>>>>

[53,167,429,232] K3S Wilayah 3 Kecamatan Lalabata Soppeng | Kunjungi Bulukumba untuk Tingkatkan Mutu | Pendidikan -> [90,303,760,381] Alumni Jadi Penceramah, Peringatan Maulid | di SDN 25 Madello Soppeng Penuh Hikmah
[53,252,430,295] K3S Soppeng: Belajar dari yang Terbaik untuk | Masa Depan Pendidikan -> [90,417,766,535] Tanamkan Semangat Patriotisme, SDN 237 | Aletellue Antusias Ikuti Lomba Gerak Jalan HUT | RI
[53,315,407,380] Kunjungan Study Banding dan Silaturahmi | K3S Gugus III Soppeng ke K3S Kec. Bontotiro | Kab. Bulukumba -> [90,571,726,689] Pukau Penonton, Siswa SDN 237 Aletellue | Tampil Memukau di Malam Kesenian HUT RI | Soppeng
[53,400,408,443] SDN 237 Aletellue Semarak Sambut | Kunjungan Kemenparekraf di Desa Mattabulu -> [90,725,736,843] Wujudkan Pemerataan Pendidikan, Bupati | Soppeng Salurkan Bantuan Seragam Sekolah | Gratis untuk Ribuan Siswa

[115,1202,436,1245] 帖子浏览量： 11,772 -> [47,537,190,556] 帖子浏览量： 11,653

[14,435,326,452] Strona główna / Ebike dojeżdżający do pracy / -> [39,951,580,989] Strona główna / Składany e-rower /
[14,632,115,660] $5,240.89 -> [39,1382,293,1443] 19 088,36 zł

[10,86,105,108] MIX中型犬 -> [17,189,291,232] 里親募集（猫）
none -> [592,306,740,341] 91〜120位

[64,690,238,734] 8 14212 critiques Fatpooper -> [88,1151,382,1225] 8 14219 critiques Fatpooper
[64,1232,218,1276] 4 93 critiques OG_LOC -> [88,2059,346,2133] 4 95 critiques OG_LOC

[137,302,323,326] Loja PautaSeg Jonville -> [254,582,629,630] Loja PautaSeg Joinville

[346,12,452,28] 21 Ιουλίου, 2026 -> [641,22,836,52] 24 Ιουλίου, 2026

<<<<

ABOUT THIS EXERCISE:
Please reproduce the listing word for word, but only from the line that contains "[14,435,326,452] Strona główna" to its last line, inclusive.

FINISHED EXERCISE:
[14,435,326,452] Strona główna / Ebike dojeżdżający do pracy / -> [39,951,580,989] Strona główna / Składany e-rower /
[14,632,115,660] $5,240.89 -> [39,1382,293,1443] 19 088,36 zł

[10,86,105,108] MIX中型犬 -> [17,189,291,232] 里親募集（猫）
none -> [592,306,740,341] 91〜120位

[64,690,238,734] 8 14212 critiques Fatpooper -> [88,1151,382,1225] 8 14219 critiques Fatpooper
[64,1232,218,1276] 4 93 critiques OG_LOC -> [88,2059,346,2133] 4 95 critiques OG_LOC

[137,302,323,326] Loja PautaSeg Jonville -> [254,582,629,630] Loja PautaSeg Joinville

[346,12,452,28] 21 Ιουλίου, 2026 -> [641,22,836,52] 24 Ιουλίου, 2026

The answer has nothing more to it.